Monday, July 6, 2009

More photos

June 20th we went to the annual Thai Family Picnic in North Vancouver. I LOVE this event. Last year we missed it for some reason or another, I can't remember why. But this year I took all three kids (Brent was working) and we had a great time. We met in the park, played a relay egg race, sac races, tug of war, and etc. My older boys were in a face painting phase at this point, which is why their faces are all weirdly colored. They would get up early in the morning, pull out the face paints, and go wild. I don't care. It's a case of artistic self expression, and if they want to look hilariously ridiculous, all the power to them.
We also had the picnic catered by a Thai restaurant in the area, and it was FABULOUS FOOD! All three of my kids loved the food, and I snarfed down my share and then their leftovers. So good. It is wonderful for Matthew to know he's not the only child in the world who was born in Thailand and adopted by Canadian parents, and it is very good for him to be in a racial majority for once. Not that they notice that much, but some part of him does, I'm sure of it.
I have picked out one of the little Thai girls to be his wife someday. Her name is Chanida and I LOVE her. She was adopted a few weeks after Matthew was. Her parents had a biological son 7 months after adopting her, and are in Thailand right now picking up their second Thai daughter, Daow. SO awesome. While I was at the picnic I had the fleeting thought, "I could see myself doing this again," especially when I saw a little 2 year old boy who reminded me of Matthew at that age. But no. It was a fleeting moment in time. But it was good to experience because it makes me feel more positive about the adoption process we went through. As difficult as it was, it was simply a transition (albiet a long one) and it is now behind us. I can safely say that Stu has been destroyed. I always figured I would have an AHA! moment and that would be the end of Stu [my guilt over bungling Matthew's transition into our family, nicknamed Stu for Shut The * Up, for those of you who are newer]. But as it turned out this winter and spring Stu slowly faded away as I dealt with my anxiety disorder and discovered the root cause of my powerful negative emotions. And he's gone. Praise Jesus, I'm free.
And here are some pictures of our Thai Family Picnic;












4 comments:

tamie said...

So cool! That's awesome that you guys did that. I think you guys get out more than we do, and you have 3 kiddos! (Although, being near a city as you are helps....we could go to a cow-tipping or two, I suppose.)

It's interesting about Stu, how there was no aha moment. I do think it often works like that: we wake up one day, a year or two after the fact, and think: oh, I guess that's over now, and I guess it's been over for a while now, but I didn't really notice when it left. One thing that feels important to me is to occasionally sit down and take stock of what's shifted, and especially to celebrate the positive shifts. They can be so gradual that we never fully appreciate how huge it is that things have really changed!

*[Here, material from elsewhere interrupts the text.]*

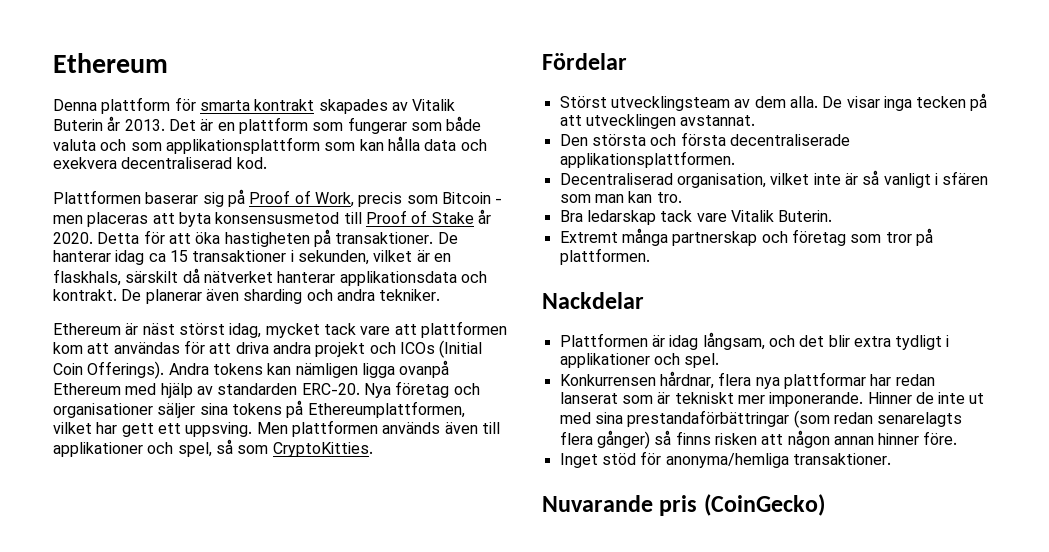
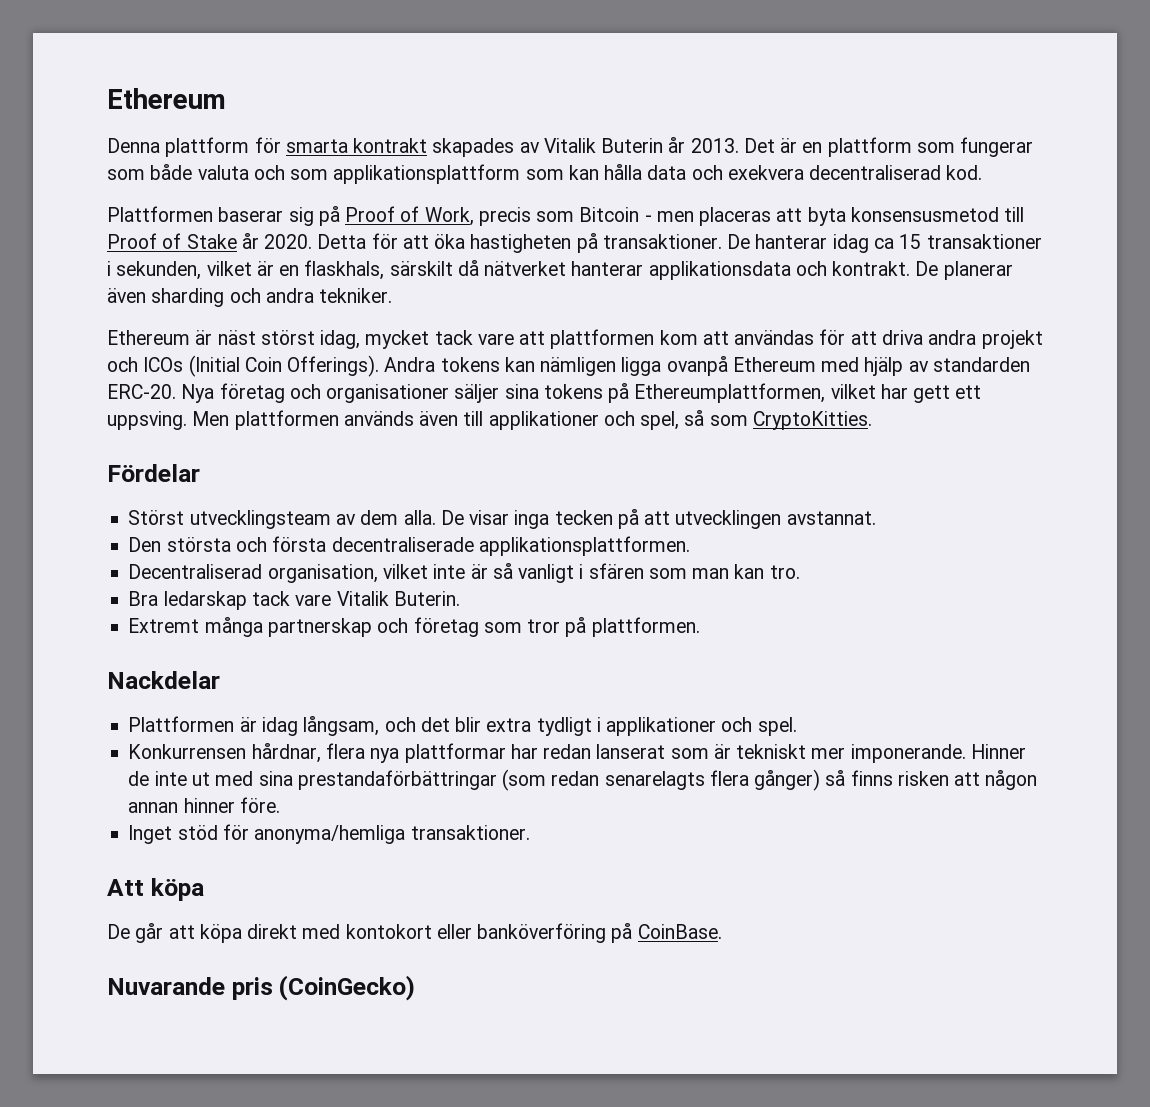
(891, 459) none -> [107,878,204,901] [107,923,722,943] // Att köpa // De går att köpa direkt med kontokort eller banköverföring på CoinBase.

Of course it also seems important to sit down and take note of what might be shifting in not-so-positive ways we hadn't intended. I've been feeling that way about yoga and bike-riding recently. Without my conscious decision, I've been driving (Jon's car) more, doing yoga much less, and eating food that isn't the kind of food I want to be eating habitually (more meat, more sugar). I suppose all of this is really normal during a transition time, when I've moved to a town that's much less bike-friendly (almost no bike lanes; roads with no shoulder) and has zero good yoga classes...and also the food habits of this area are very different. At many restaurants, there are basically no vegetarian options at all.

So yes, it's understandable. But that doesn't mean I want to keep up the trend!

Oh dear. I see I've just co-opted your post about your son's trip. Sorry. Although, you did mention Thai food! Which I sure do miss. (We had some great Thai places in Flag.) :)

In summary: yay Matthew! Yay your cool family!

Deb said...

I recognize one of the other families there, Aiden, Drew and Caleb are friends of ours as well (Aiden is two kids over from Matthew, Drew is beside Aiden).

I think in some ways this was your "Aha" moment. It just wasn't a "Stu is being kicked in the butt" moment, it was a "Stu is long gone" moment. Both are AWESOME, and I'm very proud of you!

Your family is wonderful - and good for you for letting them face paint and be artistic. That's AWESOME!

It was so good to see you - by the way!

Rachel Clear said...

Adorable! I always scroll down and look at the pix before I read, and I thought, "Wow, there are a lot of Thai kids in Canada". SO GREAT that you have that community.

Your boys are adorable.

The face paint thing made me laugh. I only WISH my sister and I had done something semi-cool like that instead of permed mullets. Hindsight.

Great pix, great post!

Jen said...

What a great thing, that gathering. And I am delighted that Stu really is long gone. That is awesome news.